Sur les conclusions présentées au titre de l'article L. 521-3 du code de justice administrative :

2. Aux termes de l'article L. 521-3 du code de justice administrative : " En cas d'urgence et sur simple requête qui sera recevable même en l'absence de décision administrative préalable, le juge des référés peut ordonner toutes autres mesures utiles sans faire obstacle à l'exécution d'aucune décision administrative ".

3. Postérieurement à l'introduction de la requête, la préfète de l'Isère a accordé au requérant un rendez-vous en préfecture le 13 mai 2025. Par suite, il n'y a plus lieu de statuer sur les conclusions à fin d'injonction de M. C.

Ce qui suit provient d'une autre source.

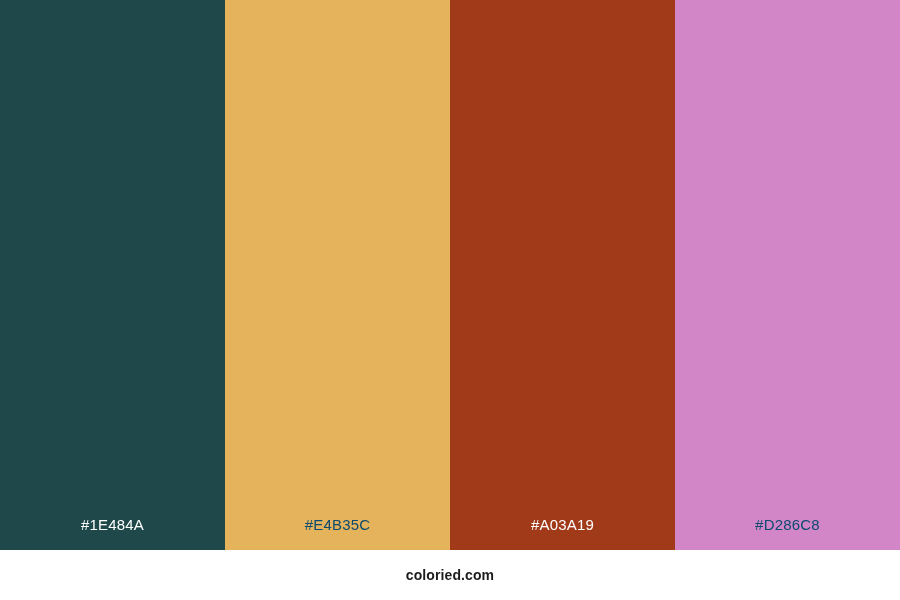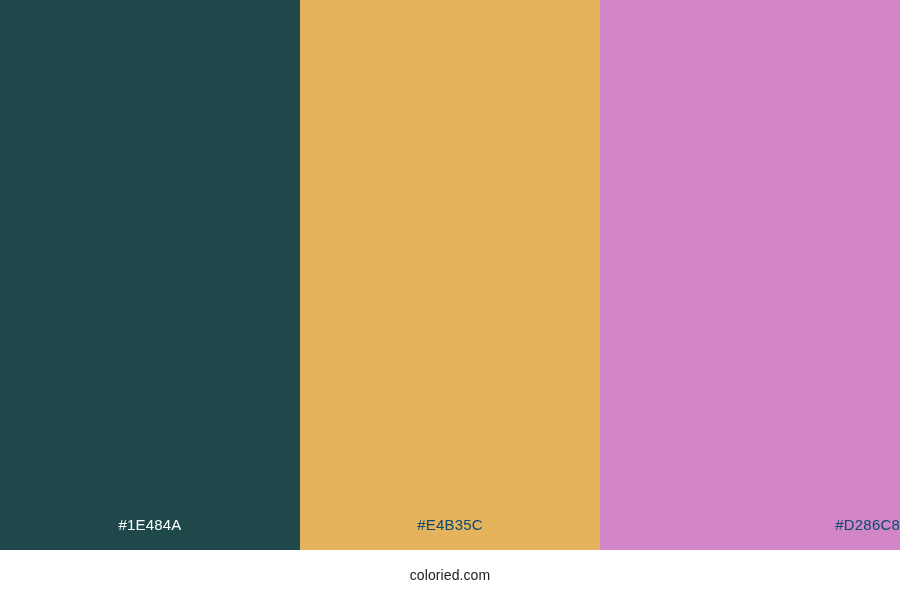"#A03A19" div.swatch { html: none -> <div> <span>#A03A19</span> </div> }
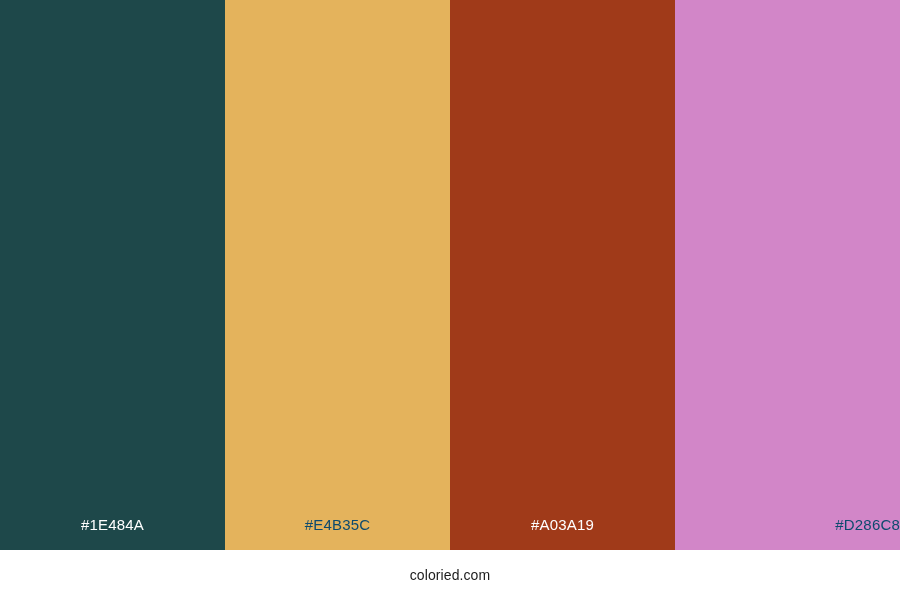"#D286C8" div.swatch { justify-content: flex-end -> none }
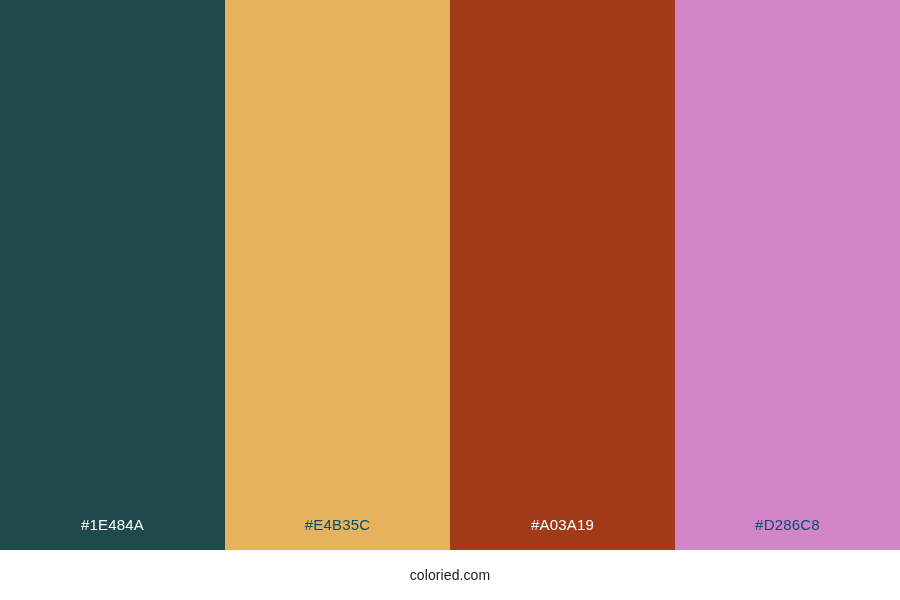"coloried.com" #site-credit { font-weight: normal -> bold }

Sur les conclusions présentées au titre de l'article L. 761-1 du code de justice administrative :

4. M. C bénéficie de l'aide juridictionnelle provisoire. Il y a lieu, dans les circonstances de l'espèce, de mettre à la charge de l'Etat la somme de 600 euros à verser à Me Margat sur le fondement de l'article 37 de la loi du 10 juillet 1991, sous réserve de sa renonciation à la part contributive de l'Etat et de l'admission définitive de M. C au bénéfice de l'aide juridictionnelle. Dans le cas où l'aide juridictionnelle ne serait pas accordée par le bureau d'aide juridictionnelle, la somme de 600 euros sera versée à M. C.

O R D O N N E

Article 1er :M. C est admis au bénéfice de l'aide juridictionnelle provisoire.

Article 2 :Il n'y a plus lieu de statuer sur les conclusions à fin d'injonction de M. C.

Article 3 :L'Etat versera une somme de 600 euros à Me Margat sur le fondement de l'article 37 de la loi du 10 juillet 1991, sous réserve de sa renonciation à la part contributive de l'Etat et de l'admission définitive de M. C au bénéfice de l'aide juridictionnelle. Dans le cas où l'aide juridictionnelle ne serait pas accordée par le bureau d'aide juridictionnelle, la somme de 600 euros sera versée à M. C.

Article 4 :La présente ordonnance sera notifiée à M. B C, à Me Margat et au ministre de l'intérieur.

Copie en sera délivrée à la préfète de l'Isère.

Fait à Grenoble, le 4 juin 2025.

La juge des référés,

A. A

La République mande et ordonne au ministre de l'intérieur en ce qui le concerne ou à tous commissaires de justice à ce requis en ce qui concerne les voies de droit commun, contre les parties privées, de pourvoir à l'exécution de la présente décision.